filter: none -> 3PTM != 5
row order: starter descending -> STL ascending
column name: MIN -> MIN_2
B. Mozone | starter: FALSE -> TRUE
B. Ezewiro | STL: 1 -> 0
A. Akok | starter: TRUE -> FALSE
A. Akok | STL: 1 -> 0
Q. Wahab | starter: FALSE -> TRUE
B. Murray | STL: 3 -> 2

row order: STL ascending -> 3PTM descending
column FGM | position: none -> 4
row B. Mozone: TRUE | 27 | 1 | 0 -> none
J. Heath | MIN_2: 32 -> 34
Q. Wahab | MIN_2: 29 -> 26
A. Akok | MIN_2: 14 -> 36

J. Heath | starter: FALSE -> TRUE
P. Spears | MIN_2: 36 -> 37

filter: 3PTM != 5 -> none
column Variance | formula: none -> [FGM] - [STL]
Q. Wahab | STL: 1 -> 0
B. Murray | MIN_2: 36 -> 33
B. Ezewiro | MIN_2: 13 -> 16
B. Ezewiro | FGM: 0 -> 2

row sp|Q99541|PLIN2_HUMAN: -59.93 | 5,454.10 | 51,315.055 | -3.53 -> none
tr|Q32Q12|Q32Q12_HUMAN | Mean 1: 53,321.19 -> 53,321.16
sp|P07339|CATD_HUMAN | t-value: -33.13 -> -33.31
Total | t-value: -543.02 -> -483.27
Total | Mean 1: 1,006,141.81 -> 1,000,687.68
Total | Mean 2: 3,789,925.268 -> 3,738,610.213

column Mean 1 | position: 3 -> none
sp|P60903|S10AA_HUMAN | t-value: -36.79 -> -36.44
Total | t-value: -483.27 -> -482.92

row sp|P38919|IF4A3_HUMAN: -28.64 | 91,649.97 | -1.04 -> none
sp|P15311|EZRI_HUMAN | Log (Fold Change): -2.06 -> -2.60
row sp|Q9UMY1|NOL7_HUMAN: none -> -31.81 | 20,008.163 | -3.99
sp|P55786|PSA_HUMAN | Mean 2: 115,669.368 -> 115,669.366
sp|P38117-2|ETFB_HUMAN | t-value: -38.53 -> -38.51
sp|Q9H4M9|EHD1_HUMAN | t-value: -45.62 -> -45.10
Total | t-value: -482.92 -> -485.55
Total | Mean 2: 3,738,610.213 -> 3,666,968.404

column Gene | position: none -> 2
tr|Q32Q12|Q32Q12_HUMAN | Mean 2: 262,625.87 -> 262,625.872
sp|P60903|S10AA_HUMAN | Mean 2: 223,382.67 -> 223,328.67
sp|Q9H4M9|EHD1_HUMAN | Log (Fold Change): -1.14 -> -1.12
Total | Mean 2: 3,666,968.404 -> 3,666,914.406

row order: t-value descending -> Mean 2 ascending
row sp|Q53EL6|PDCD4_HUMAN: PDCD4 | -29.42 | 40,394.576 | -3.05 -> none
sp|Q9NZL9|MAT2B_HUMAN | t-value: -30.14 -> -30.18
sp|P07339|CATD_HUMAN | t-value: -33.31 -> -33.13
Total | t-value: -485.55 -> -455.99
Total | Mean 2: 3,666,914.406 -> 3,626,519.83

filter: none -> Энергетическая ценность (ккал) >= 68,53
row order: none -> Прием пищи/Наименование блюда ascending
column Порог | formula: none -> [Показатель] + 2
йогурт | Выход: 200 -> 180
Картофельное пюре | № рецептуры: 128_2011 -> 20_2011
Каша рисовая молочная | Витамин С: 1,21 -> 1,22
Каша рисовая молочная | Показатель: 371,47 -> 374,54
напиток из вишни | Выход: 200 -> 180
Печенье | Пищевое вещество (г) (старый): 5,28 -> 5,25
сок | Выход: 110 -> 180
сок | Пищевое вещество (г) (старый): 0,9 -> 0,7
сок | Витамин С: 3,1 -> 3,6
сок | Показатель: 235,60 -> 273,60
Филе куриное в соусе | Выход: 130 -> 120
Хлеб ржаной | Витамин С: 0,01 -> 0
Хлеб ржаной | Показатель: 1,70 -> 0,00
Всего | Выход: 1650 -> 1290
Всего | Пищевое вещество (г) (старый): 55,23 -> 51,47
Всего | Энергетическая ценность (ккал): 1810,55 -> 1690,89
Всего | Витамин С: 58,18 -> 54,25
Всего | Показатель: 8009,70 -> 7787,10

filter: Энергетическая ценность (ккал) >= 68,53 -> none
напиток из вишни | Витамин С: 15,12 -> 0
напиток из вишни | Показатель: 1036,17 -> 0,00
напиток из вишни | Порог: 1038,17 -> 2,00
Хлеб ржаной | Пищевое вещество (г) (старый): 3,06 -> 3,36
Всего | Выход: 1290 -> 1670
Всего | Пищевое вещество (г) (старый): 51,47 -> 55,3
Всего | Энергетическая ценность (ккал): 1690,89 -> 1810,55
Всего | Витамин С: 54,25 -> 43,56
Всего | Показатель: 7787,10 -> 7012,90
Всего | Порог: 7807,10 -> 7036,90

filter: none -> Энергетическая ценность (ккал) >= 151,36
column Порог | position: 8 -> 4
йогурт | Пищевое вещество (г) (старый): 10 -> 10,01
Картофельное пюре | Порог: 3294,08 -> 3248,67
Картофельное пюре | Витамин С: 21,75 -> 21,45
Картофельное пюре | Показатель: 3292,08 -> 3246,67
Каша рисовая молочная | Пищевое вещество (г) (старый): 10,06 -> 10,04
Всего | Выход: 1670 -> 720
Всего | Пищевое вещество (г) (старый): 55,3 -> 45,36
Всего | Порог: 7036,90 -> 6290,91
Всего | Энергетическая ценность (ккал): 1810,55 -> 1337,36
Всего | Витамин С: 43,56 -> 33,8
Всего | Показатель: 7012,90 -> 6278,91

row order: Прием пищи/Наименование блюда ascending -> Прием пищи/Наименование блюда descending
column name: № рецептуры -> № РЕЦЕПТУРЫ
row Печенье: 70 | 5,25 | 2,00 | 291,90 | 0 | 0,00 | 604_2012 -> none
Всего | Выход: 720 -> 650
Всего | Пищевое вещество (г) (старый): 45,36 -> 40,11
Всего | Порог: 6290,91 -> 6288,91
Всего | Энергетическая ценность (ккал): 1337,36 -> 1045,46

----------------------------------------

- WHAT YOU ARE ASKED TO DO
Some lines of the records may hold the word "descending". How many do? Answer with a number and nothing else.

- ANSWER TO THIS EXERCISE
4